I’ve been chatting to party supporters; one Michael Schraa – a volunteer – said the party was “just getting a bit of a kicking.”

Referring to the Māori seats in parliament – which Labour’s leftwing support partner, Te Pāti Māori is almost sweeping so far, Schraa said there was “a pretty strong swing against the government from the left rather than from the right, which indicates pretty strong anti-government feeling across the board.”

Sarah Royle, another volunteer, said the mood was “still very positive.” She added that Hipkins “really embodies what we’re all about.”

The vibe is starting to build at National’s election night party with a few hundred people here, Serena Solomon reports.

The table you definitely want to be at is the Young Nats. About two dozen of them, mostly university students, are greeting each update with hoots, cheers, whistles, stomps, whatever noise they can make.

Steph Ross, 25, president of the Young Nats, had this to say:

Most of them have been on the campaign trail for most of the year now giving hours of their time to the party ... they are just really passionate about what National offers New Zealand but also changing our government because it goes without saying there is a mood for change in the country.

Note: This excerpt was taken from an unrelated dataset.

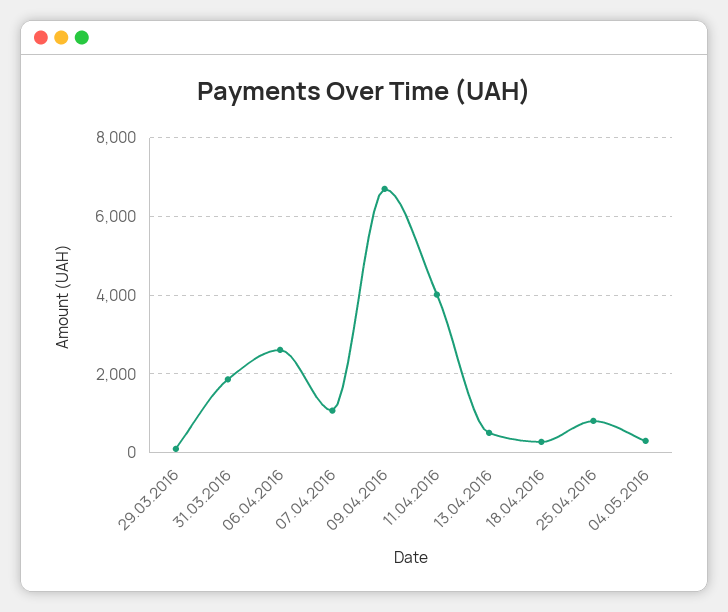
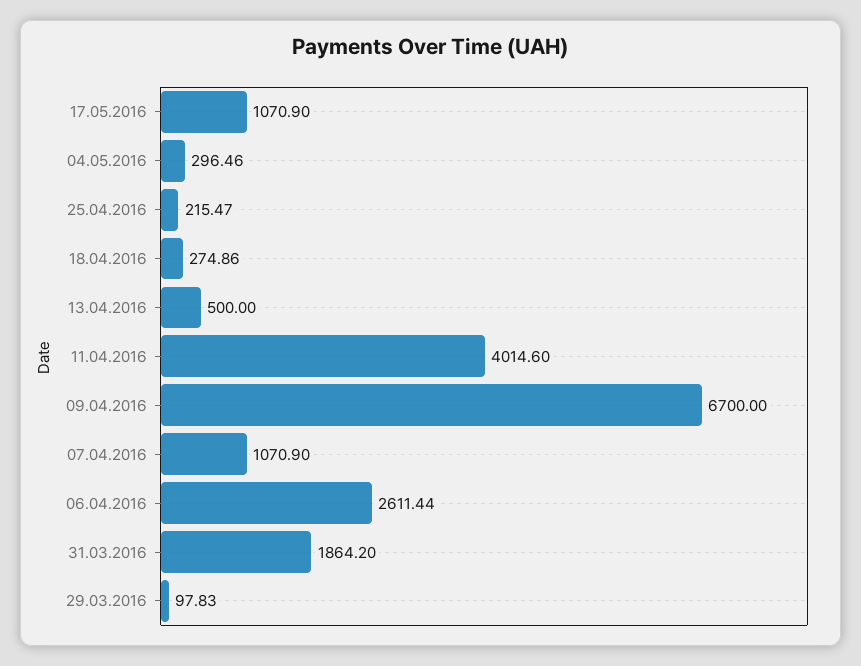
25.04.2016: 800 -> 215.47
17.05.2016: none -> 1070.9

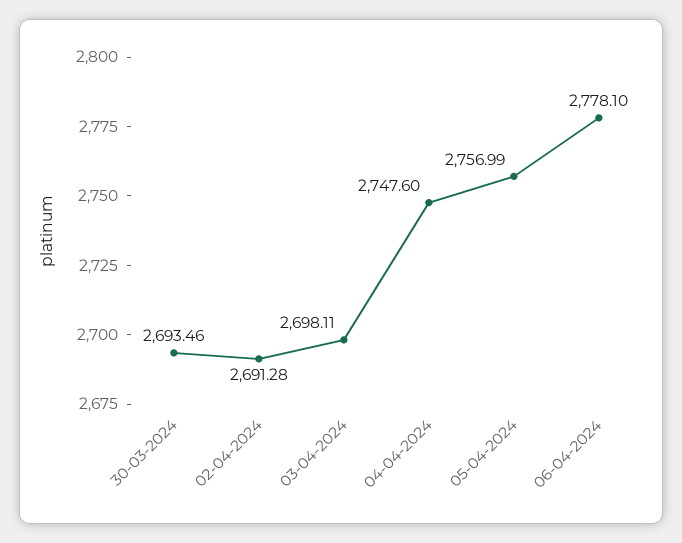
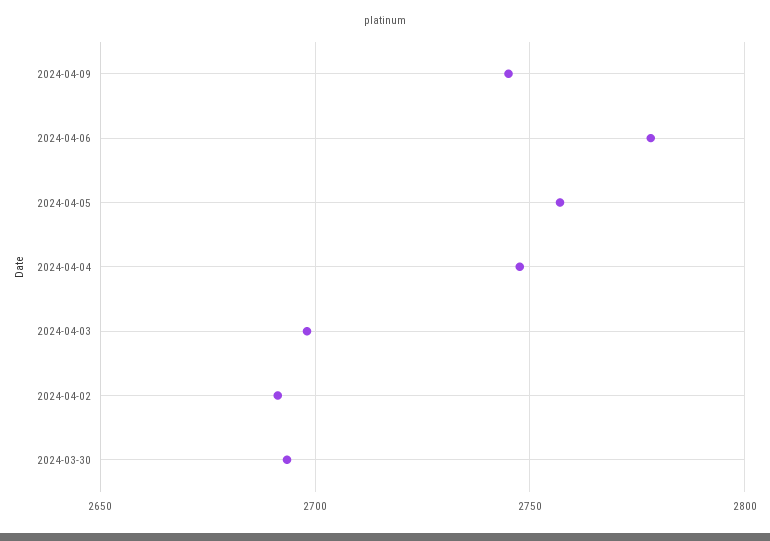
2024-04-09: none -> 2745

Labour won all seven Māori seats in 2017 and six of them in 2020 – with a loss in Waiaraki allowing Te Paati Māori (TPM) to slip back into parliament, Henry Cooke writes.

Now (TPM) has used that toehold and is mounting a serious challenge to Labour across all seven. Indeed, (TPM) are ahead in all but one of the Māori seats right now.

Ironically the only seat Labour are ahead in is the one where a long-term Labour MP actually defected earlier this year – Ikaroa-Rāwhiti.

Probably the most striking seat is Hauraki Waikato, where TPM’s Hana-Rawhiti Maipi Clarke looks set to unseat veteran Nanaia Mahuta, New Zealand’s current foreign minister and the MP for that area since 1999.

Some images are coming in from the National party election night event:

Guests arrive to the National Party reception at Shed 10 in Auckland
Guests arrive to the National Party reception at Shed 10 in Auckland Photograph: Dom Thomas/AAP
National Party supporters watch the first election results come in
National Party supporters watch the first election results come in Photograph: Dom Thomas/AAP

National’s pollster David Farrar has told the Herald newspaper that tonight’s results could be the biggest swing against a government since the birth of Labour and National and the two-party system.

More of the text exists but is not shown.